The show, now in its 14th year, attracts design-loving celebrities such as Barbra Streisand, Blythe Danner, and Diane Keaton (who last year sat on the show’s honorary committee), as well as international exhibitors, collectors, and artists. Show committee member Robert Willson of the Downtown galleries (in New York and Los Angeles), which specialize in 20th-century decorative arts, chooses the venue to showcase their latest and greatest discoveries in an entirely new visual and cultural context. Last year, for example, Willson and his business partner David Serrano—who are known for their amalgams of colors, styles, periods, and objects—created a red-lacquer box stand that contained mid-century Mexican furniture and vintage pieces by Arturo Pani and brothers Robert and Mito Block.
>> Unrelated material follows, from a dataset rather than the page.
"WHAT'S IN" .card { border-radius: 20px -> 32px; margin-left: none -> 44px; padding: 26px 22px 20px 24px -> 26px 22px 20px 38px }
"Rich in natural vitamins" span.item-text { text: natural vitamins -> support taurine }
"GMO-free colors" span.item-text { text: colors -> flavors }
The furnishings were arranged against a fire-engine-red background punctuated by a huge black-and-white close-up of María Félix, the Balenciaga-and-Cartier-clad grande dame of Mexican cinema and a muse to artists Diego Rivera and Jean Cocteau. This year, Downtown will focus on Italian design from the 1950s to the 1980s—with works by Ico Parisi, Paolo Buffa, and Giò Ponti—and show off its 1930s Aloés lamp by French boutique design house Maison Charles, a treasure Willson says comes from an estate in Nice.
Roughly 65 galleries from the United States, England, France, and Italy will exhibit at this year’s show, which will take place April 22 to 26. Among the participating galleries are antiques dealers French Country Living (Mougins, France) and Kentshire (New York), photo dealer Peter Fetterman (Santa Monica), and fossil dealer Eostone (Miami); the last two are newcomers to the event.
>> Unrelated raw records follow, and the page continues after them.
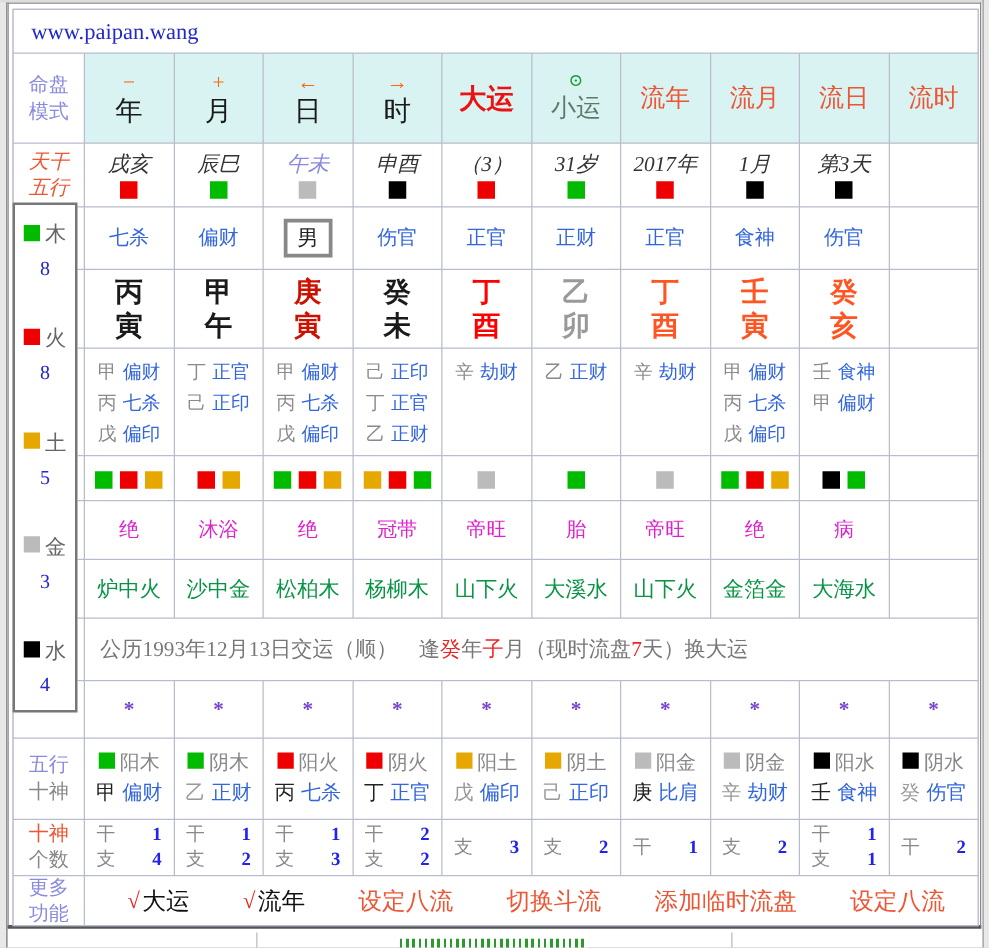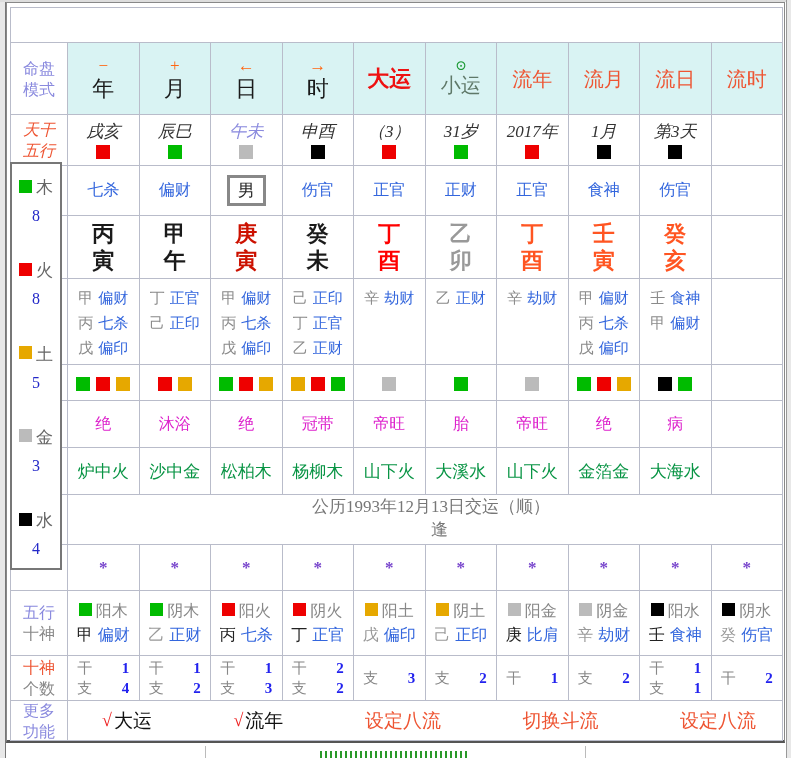"www.paipan.wang" span.site-url { html: none -> <span>www.paipan.wang</span> }
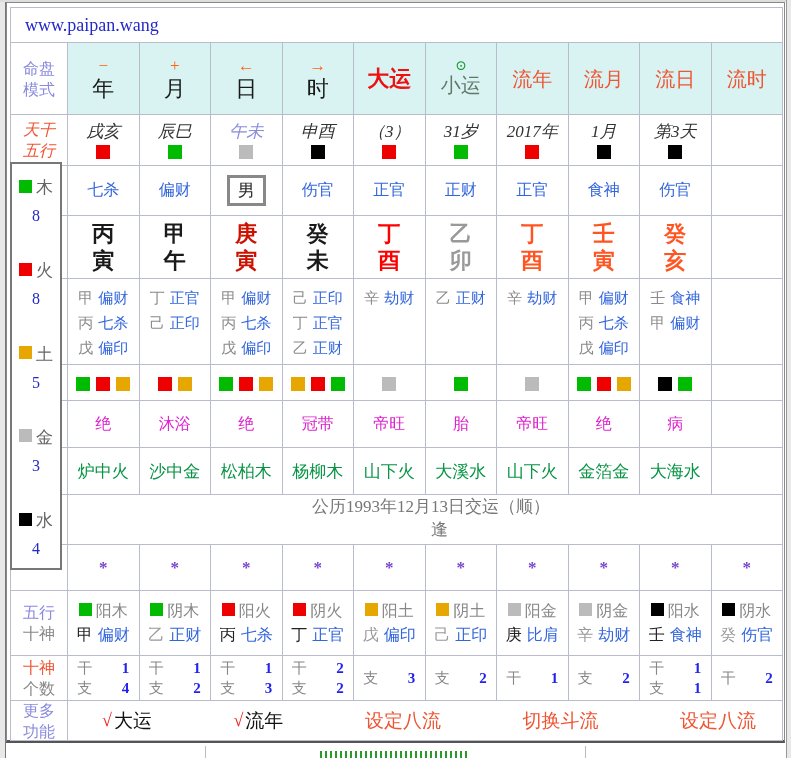"小运" .hd-5 .hlabel { font-family: Liberation Mono, monospace -> none }
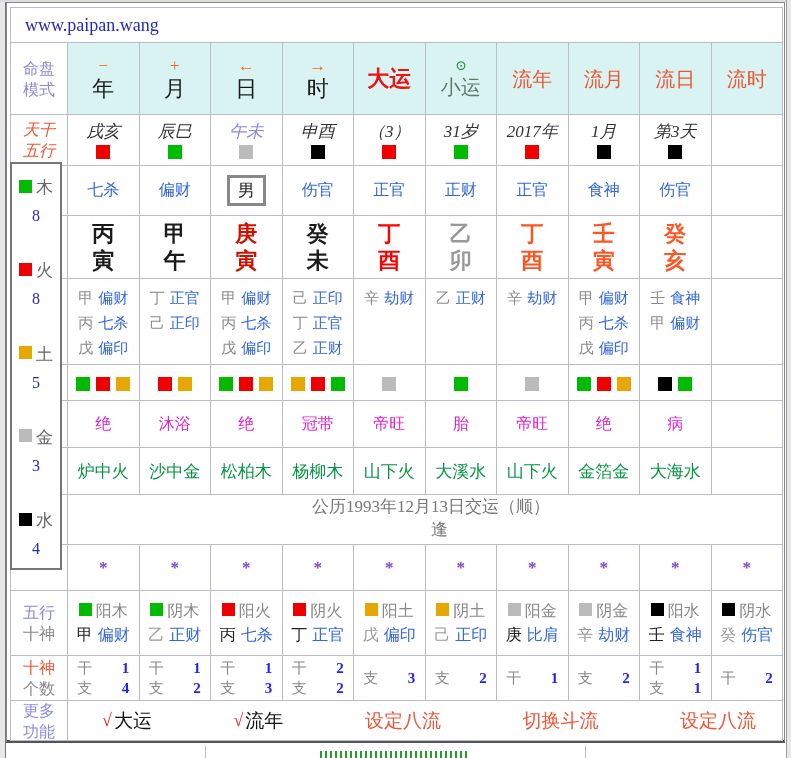"公历1993年12月13日交运（顺）" .r-jiaoyun> .cell { flex-direction: column -> none }
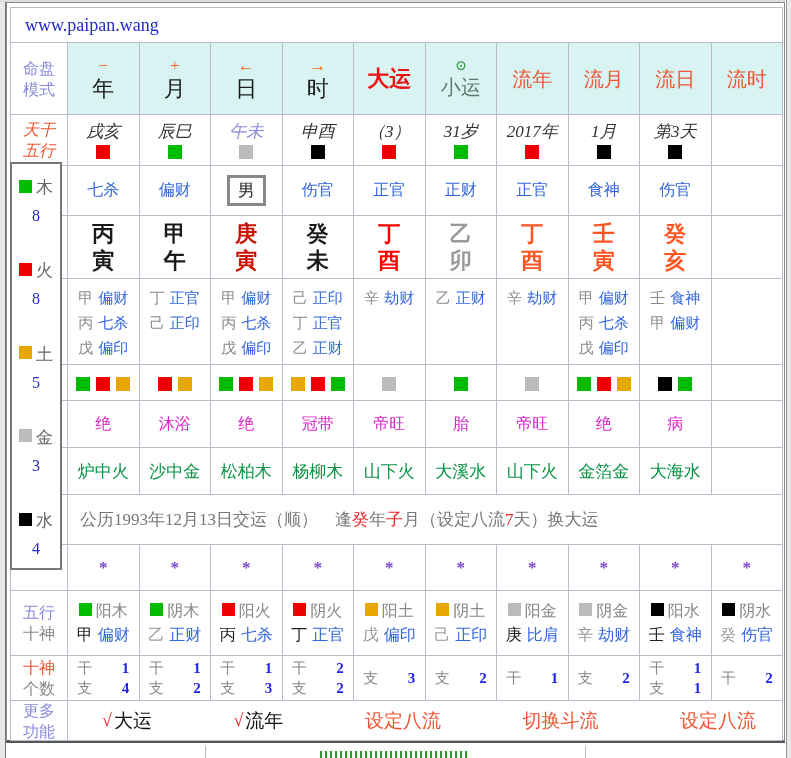"月（设定八流" span { text: 设定八流 -> 现时流盘 }
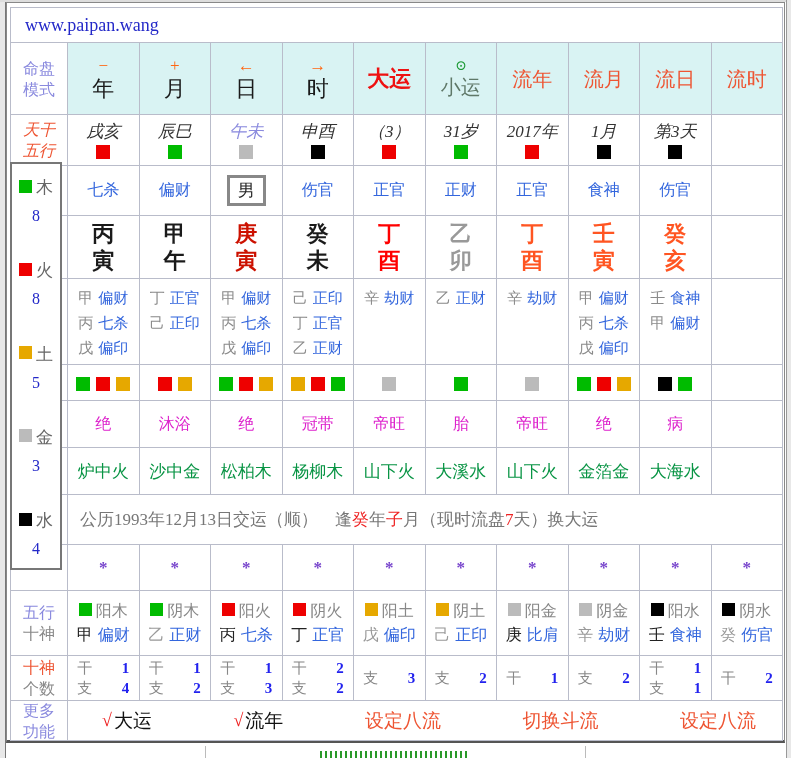"添加临时流盘" span.more-link { html: none -> <span>添加临时流盘</span> }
Dan Stein, of San Francisco’s Daniel Stein Antiques, says that he plans to display at this year’s fair a late-19th-century carousel pig and a circa-1725 George I walnut bookcase with its original label from cabinetmaker Daniel Wild (one of only three documented extant pieces from the craftsman). Stein, who is president of the Antiques Dealers Association of California and one of the Los Angeles Antiques Show’s founding participants, notes that the annual event not only provides Los Angeles with a comprehensive, carefully vetted fair for fine and decorative arts, but also supports P.S. Arts, a nonprofit organization that is dedicated to restoring arts education in public schools. Says Stein, “It was time for Los Angeles to have this.”